A shorter version, the A310, followed. Among its customers were East Germany's state airline Interflug.

Mass-market appeal

But it was the narrowbody A320 series, launched in 1987, that turned Airbus into Boeing's main rival, eating into sales of the Boeing 737, which Boeing had then chosen to update, rather than replace. Around 7,000 of the planes are now in service -  accounting for the vast majority of the company's sales.

The success of the A320 allowed Airbus to greenlight the larger A330 and A340 planes that would compete with the Boeing 777, and ultimately the A380 superjumbo, larger than Boeing's venerable 747.

The A380 is Airbus's flagship, but few analysts expect it to recover its development costsImage: picture-alliance/dpa/H. MCkay

Despite generating widespread publicity, the A380 has failed to recoup the billions it cost to invest, with demand for giant aircraft limited to a small number of routes. It was not Airbus's only expensive misstep - the A400M military transporter has been plagued by delays and cost overruns and technical problems.

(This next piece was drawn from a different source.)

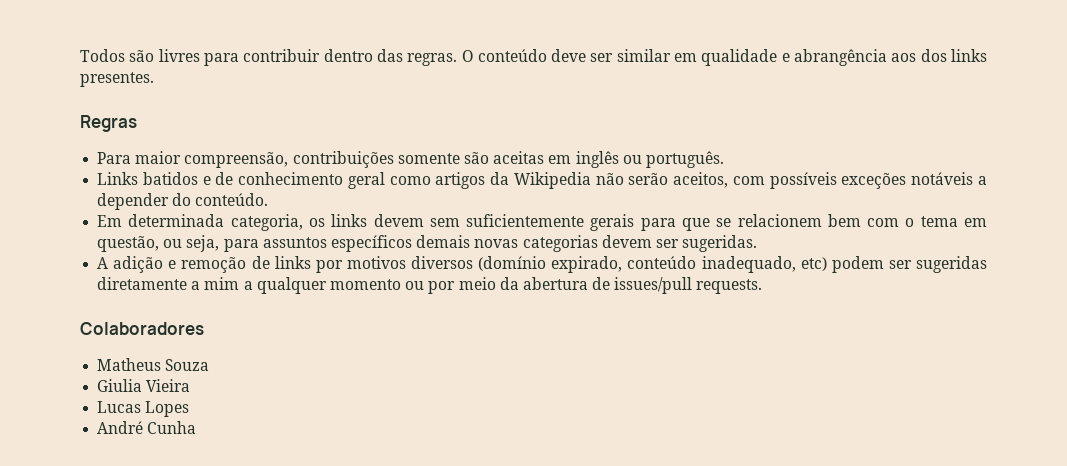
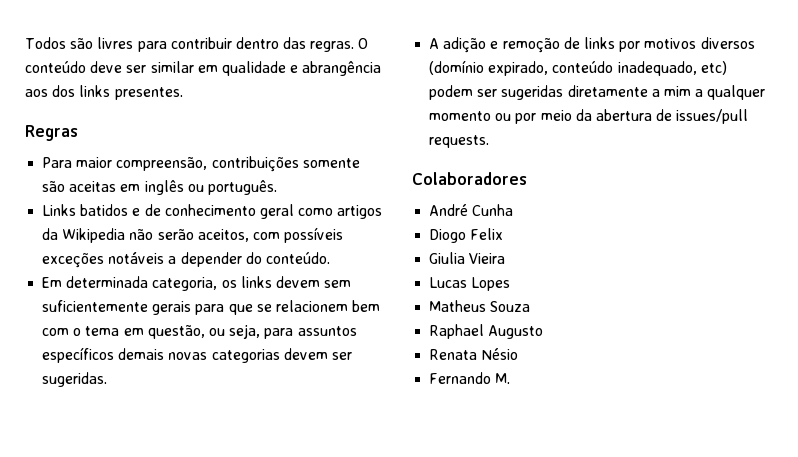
[97,358,210,371] Matheus Souza -> [429,204,514,216] [429,228,504,243] André Cunha // Diogo Felix
[97,421,197,434] André Cunha -> [429,300,531,312] [429,324,544,339] [429,348,519,360] [429,372,511,384] Matheus Souza // Raphael Augusto // Renata Nésio // Fernando M.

The A350 XWB was almost another misstep - when Boeing launched its high-tech 787 Dreamliner, Airbus's response was simply to offer an improved version of its existing similar-sized A330. Airlines balked, demanding an all-new design - and Airbus went back to the drawing board, making a plane similar to, but slightly wider than, the 787 (the XWB stands for "extra wide body").

The A350 has been a huge success for Airbus, with more than 800 orders so far - although fewer than the nearly 1,200 orders for the 787.

Ironically, Airbus later offered an improved version of the A330 anyway - the A330neo - which has attracted nearly 200 orders, drawn by its lower cost.

10,000 down, 7,000 to go

These planes add to Airbus's backlog of nearly 7,000 aircraft. But the vast majority - around 5,500 - are its bread-and-butter A320-series jets. Airbus delivered 462 planes in the first nine months of 2016, meaning most customers have a long wait.

Sometimes too long - last week, Qatar Airways announced it would place a huge order with Boeing after delays in deliveries of the latest-generation Airbus A320neo. Boeing had been trailing Airbus in orders this year.

But for now, the celebrations in Toulouse are overshadowing any turbulence.